Problem: From the entries below, copy every line that has the word "Reapris".

Source records:
* * * *
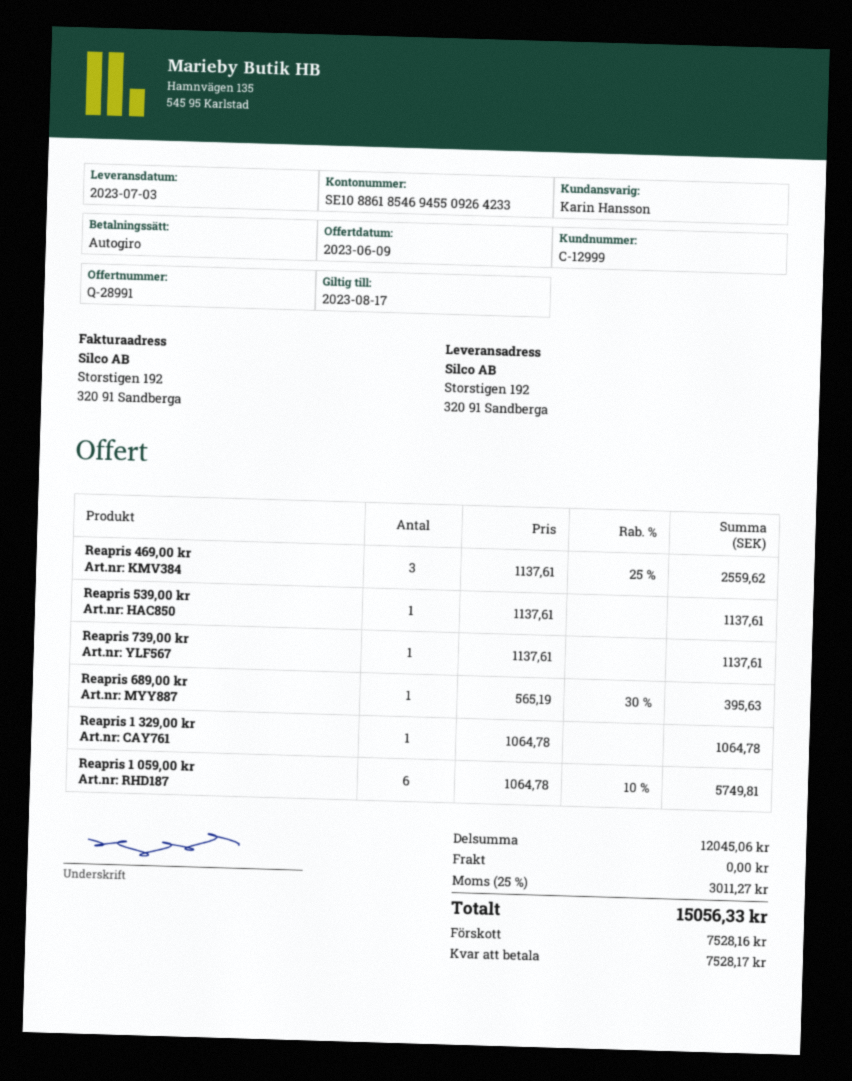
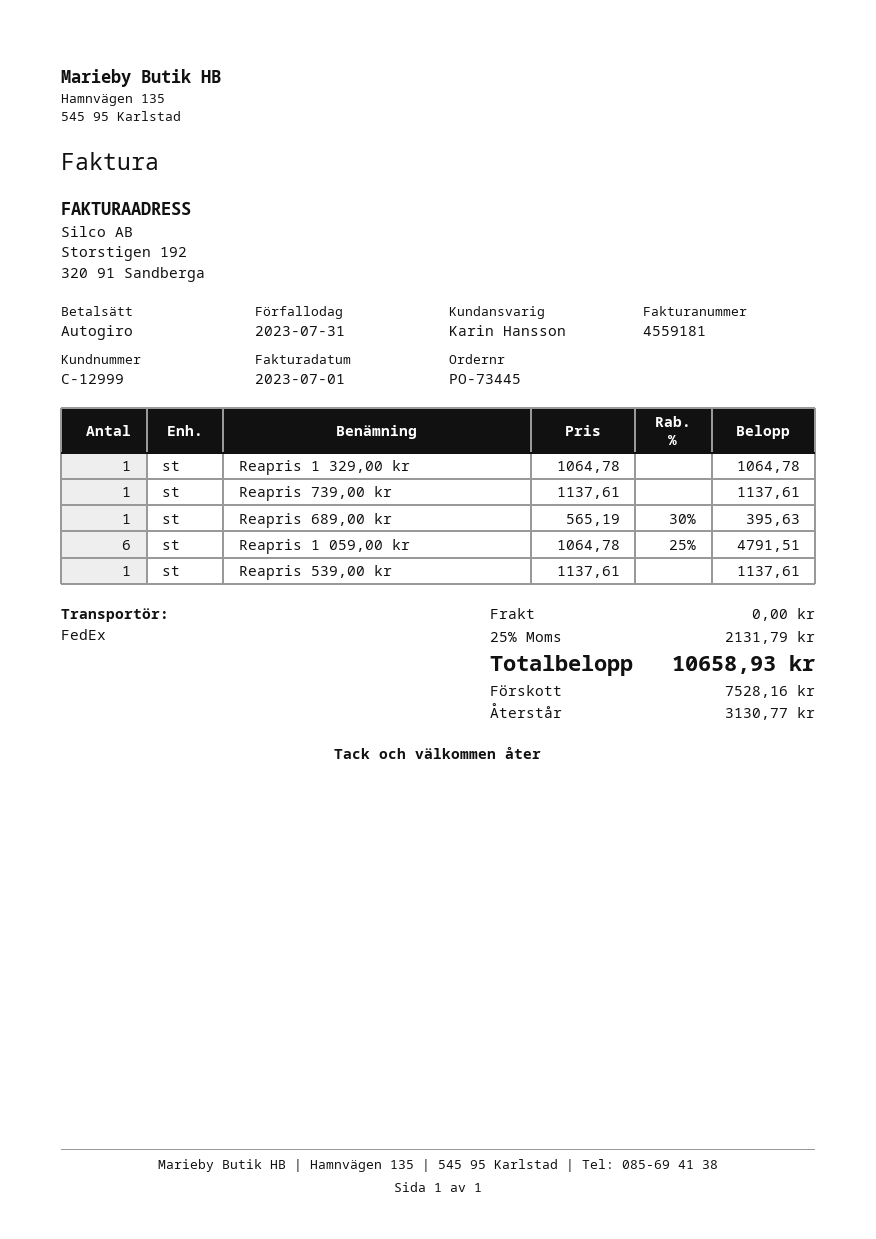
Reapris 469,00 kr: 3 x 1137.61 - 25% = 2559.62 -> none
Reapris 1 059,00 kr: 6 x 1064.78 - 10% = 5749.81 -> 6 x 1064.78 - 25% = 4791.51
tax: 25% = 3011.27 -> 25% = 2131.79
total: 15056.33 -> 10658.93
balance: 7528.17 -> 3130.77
* * * *
Result:
Reapris 469,00 kr: 3 x 1137.61 - 25% = 2559.62 -> none
Reapris 1 059,00 kr: 6 x 1064.78 - 10% = 5749.81 -> 6 x 1064.78 - 25% = 4791.51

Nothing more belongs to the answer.